18/06/11 21:04:56.07 CAP_USER.net
安倍晋三首相は11日、第24回国際交流会議「アジアの未来」(日本経済新聞社主催)の晩さん会で演説した。インド洋と太平洋をまたがる地域のインフラ整備に向けて今後3年で官民で約500億ドル(約5兆4000億円)を投融資する仕組みをつくると表明した。12日の米朝首脳会談を注視する考えを示した。
新たな投融資の仕組みを設けるのは、首相が掲げる「自由で開かれたインド太平洋戦略」の一環だ。関係国から日本に同戦略に基づく具体的な計画を示すよう要望が出ていたのに対応した。
名称は「質の高いインフラ環境成長ファシリティ」で、国際協力銀行(JBIC)が7月1日から実施する。主に環境や社会問題に配慮したインフラ事業が対象。風力・地熱発電など再生可能エネルギー施設や地下鉄やスマートシティー(環境配慮型都市)などの建設支援を想定する。
原資はJBICがドル建て債券の発行などで市場から調達する。補完的に日本の外国為替資金特別会計の外貨準備からも最大半額を支出する仕組みだ。
財務省によると、外貨準備は130兆円程度ある。その一部を活用し、JBICが市場から資金を調達しやすくする。JBICがアジア開発銀行(ADB)など国際開発金融機関や国内金融機関と協調融資をする。
日本による海外でのインフラ整備は中国などに比べて初期費用が高いとみられ、途上国から敬遠される場合がある。首相は日本のインフラ整備について「初期費用とは別の、ライフタイムコストで考えると、むしろ格安になる」と強調した。インド太平洋地域で活発なインフラ整備を進める中国に対抗する狙いがある。
首相は米朝首脳会談に関して「北朝鮮が正しい道へと、大きな一歩を踏み出すことを念願する」と語った。「北朝鮮が、平和と法の支配と安定に向けた道へと踏み出すことの効果は、世界経済全体へ及ぶに違いない」と指摘した。
北朝鮮が日本人拉致問題などを解決すれば、日本として「不幸な過去を清算して国交正常化し、経済協力を行う用意がある」との認識を改めて訴えた。「北朝鮮には手つかずの資源がある。勤勉に違いない、豊富な労働力がある」とも述べた。

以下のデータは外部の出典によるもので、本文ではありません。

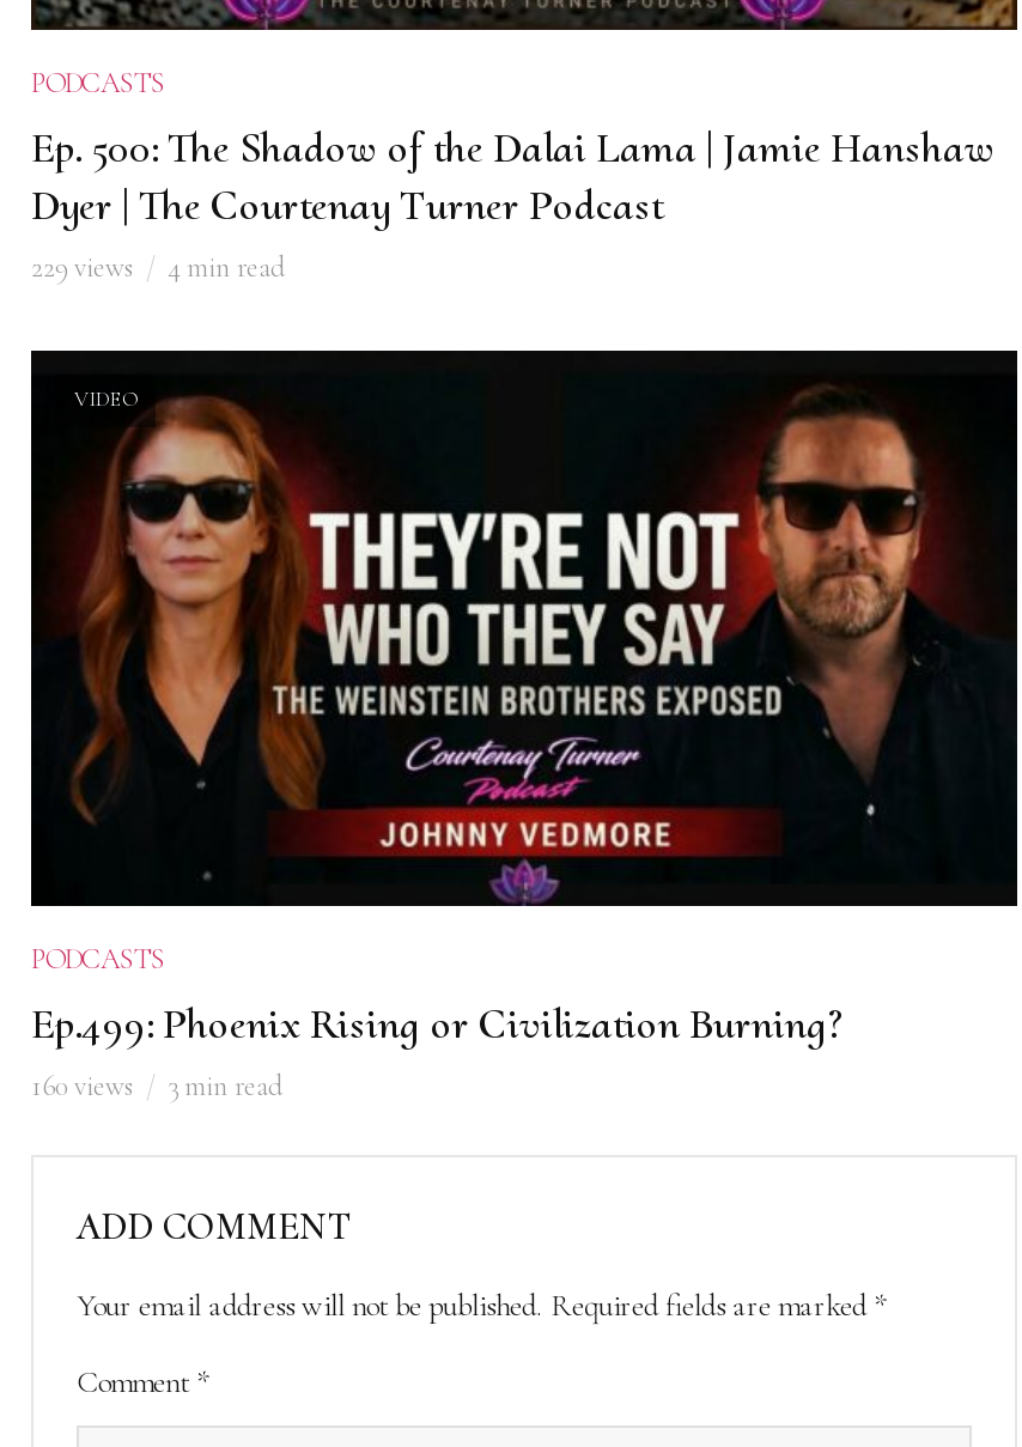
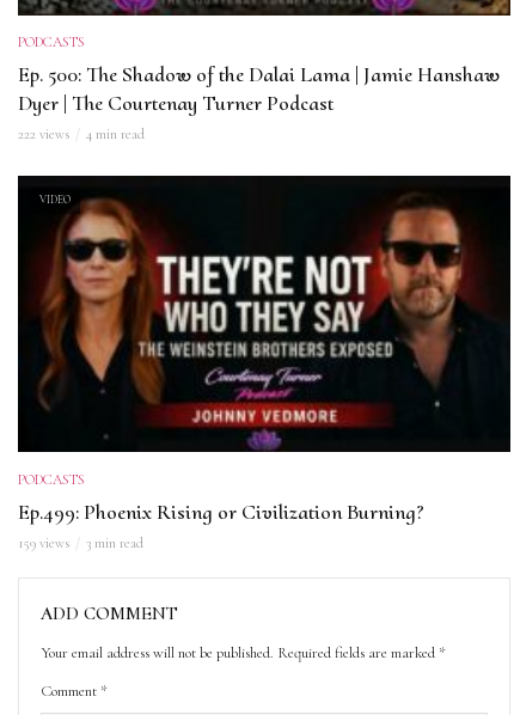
[31,251,285,284] 229 views 4 min read -> [18,125,145,142] 222 views 4 min read
[31,1069,282,1103] 160 views 3 min read -> [18,534,143,551] 159 views 3 min read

日米関係は日本外交の「土台」と表現した。日中関係は「今年、来年は新たな高みに到達することだろう」と語った。首相の年内訪中や19年中の中国の習近平(シー・ジンピン)国家主席の来日を念頭に関係改善に意欲的だ。
人材育成支援は2018年以降、国際協力機構(JICA)が中心となってアジアやアフリカなどの行政官らを日本の大学に無償で招いて勉強するプログラムを始めると明らかにした。5年後をめどに毎年2000人ほどが常に日本で勉強している状況を目指す。